== Task to complete ==
Copy out the entries exactly. Print them in full.

[Edit tracking data]
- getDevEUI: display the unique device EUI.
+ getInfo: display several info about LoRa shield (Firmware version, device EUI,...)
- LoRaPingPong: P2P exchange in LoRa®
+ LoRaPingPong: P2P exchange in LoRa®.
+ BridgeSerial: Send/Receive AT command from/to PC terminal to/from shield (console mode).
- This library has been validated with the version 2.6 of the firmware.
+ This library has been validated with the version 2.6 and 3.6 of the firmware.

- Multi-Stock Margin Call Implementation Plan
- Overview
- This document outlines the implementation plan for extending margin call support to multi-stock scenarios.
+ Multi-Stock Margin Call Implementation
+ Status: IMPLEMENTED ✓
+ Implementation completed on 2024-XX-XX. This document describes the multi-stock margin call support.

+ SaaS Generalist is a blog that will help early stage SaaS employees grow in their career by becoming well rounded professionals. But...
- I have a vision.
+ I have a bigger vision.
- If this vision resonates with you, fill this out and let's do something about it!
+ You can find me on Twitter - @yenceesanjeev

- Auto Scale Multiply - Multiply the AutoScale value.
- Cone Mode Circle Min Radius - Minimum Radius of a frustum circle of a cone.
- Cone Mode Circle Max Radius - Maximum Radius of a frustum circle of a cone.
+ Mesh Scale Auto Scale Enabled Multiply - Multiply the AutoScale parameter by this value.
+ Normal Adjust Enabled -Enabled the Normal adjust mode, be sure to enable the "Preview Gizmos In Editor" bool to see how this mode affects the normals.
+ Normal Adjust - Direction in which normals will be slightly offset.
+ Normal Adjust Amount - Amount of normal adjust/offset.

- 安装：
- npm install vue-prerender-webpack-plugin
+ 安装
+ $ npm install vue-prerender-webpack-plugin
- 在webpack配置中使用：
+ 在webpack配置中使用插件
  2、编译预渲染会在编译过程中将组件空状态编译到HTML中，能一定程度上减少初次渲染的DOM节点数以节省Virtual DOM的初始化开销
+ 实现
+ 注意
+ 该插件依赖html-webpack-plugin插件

== Answer to this exercise ==
- getDevEUI: display the unique device EUI.
+ getInfo: display several info about LoRa shield (Firmware version, device EUI,...)
- LoRaPingPong: P2P exchange in LoRa®
+ LoRaPingPong: P2P exchange in LoRa®.
+ BridgeSerial: Send/Receive AT command from/to PC terminal to/from shield (console mode).
- This library has been validated with the version 2.6 of the firmware.
+ This library has been validated with the version 2.6 and 3.6 of the firmware.

- Multi-Stock Margin Call Implementation Plan
- Overview
- This document outlines the implementation plan for extending margin call support to multi-stock scenarios.
+ Multi-Stock Margin Call Implementation
+ Status: IMPLEMENTED ✓
+ Implementation completed on 2024-XX-XX. This document describes the multi-stock margin call support.

+ SaaS Generalist is a blog that will help early stage SaaS employees grow in their career by becoming well rounded professionals. But...
- I have a vision.
+ I have a bigger vision.
- If this vision resonates with you, fill this out and let's do something about it!
+ You can find me on Twitter - @yenceesanjeev

- Auto Scale Multiply - Multiply the AutoScale value.
- Cone Mode Circle Min Radius - Minimum Radius of a frustum circle of a cone.
- Cone Mode Circle Max Radius - Maximum Radius of a frustum circle of a cone.
+ Mesh Scale Auto Scale Enabled Multiply - Multiply the AutoScale parameter by this value.
+ Normal Adjust Enabled -Enabled the Normal adjust mode, be sure to enable the "Preview Gizmos In Editor" bool to see how this mode affects the normals.
+ Normal Adjust - Direction in which normals will be slightly offset.
+ Normal Adjust Amount - Amount of normal adjust/offset.

- 安装：
- npm install vue-prerender-webpack-plugin
+ 安装
+ $ npm install vue-prerender-webpack-plugin
- 在webpack配置中使用：
+ 在webpack配置中使用插件
  2、编译预渲染会在编译过程中将组件空状态编译到HTML中，能一定程度上减少初次渲染的DOM节点数以节省Virtual DOM的初始化开销
+ 实现
+ 注意
+ 该插件依赖html-webpack-plugin插件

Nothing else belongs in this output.